Provided entries:
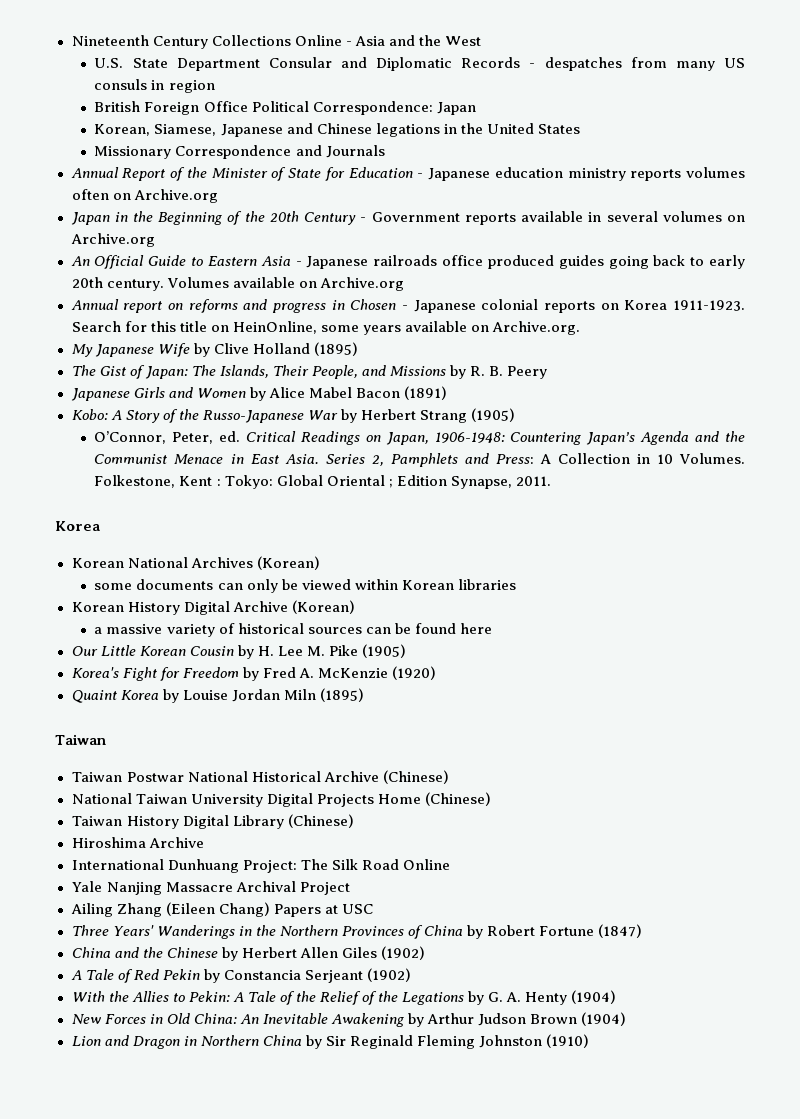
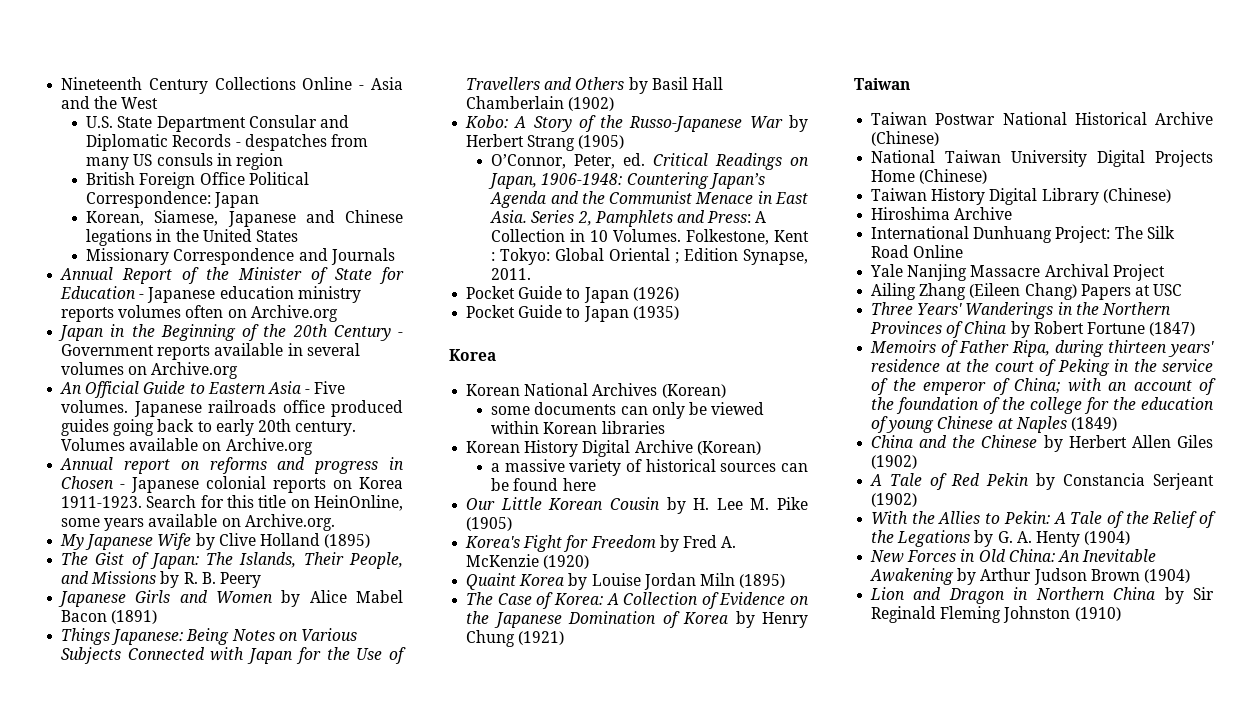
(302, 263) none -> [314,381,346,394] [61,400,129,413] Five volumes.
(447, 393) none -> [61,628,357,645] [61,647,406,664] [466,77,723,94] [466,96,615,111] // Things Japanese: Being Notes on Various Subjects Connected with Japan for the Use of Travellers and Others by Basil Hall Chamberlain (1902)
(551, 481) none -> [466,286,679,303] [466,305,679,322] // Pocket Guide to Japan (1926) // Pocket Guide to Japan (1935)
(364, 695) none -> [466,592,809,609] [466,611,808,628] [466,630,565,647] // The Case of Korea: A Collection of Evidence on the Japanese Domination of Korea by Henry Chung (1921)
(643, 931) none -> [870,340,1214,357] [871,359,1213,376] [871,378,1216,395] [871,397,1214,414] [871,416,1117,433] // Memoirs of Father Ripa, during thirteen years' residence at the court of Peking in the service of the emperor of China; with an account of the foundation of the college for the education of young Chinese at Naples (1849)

About this task: Word for word and without pictures, please write out only the lines from the start of the entries through the line containing "(364, 695) none", both included.

Answer space:
(302, 263) none -> [314,381,346,394] [61,400,129,413] Five volumes.
(447, 393) none -> [61,628,357,645] [61,647,406,664] [466,77,723,94] [466,96,615,111] // Things Japanese: Being Notes on Various Subjects Connected with Japan for the Use of Travellers and Others by Basil Hall Chamberlain (1902)
(551, 481) none -> [466,286,679,303] [466,305,679,322] // Pocket Guide to Japan (1926) // Pocket Guide to Japan (1935)
(364, 695) none -> [466,592,809,609] [466,611,808,628] [466,630,565,647] // The Case of Korea: A Collection of Evidence on the Japanese Domination of Korea by Henry Chung (1921)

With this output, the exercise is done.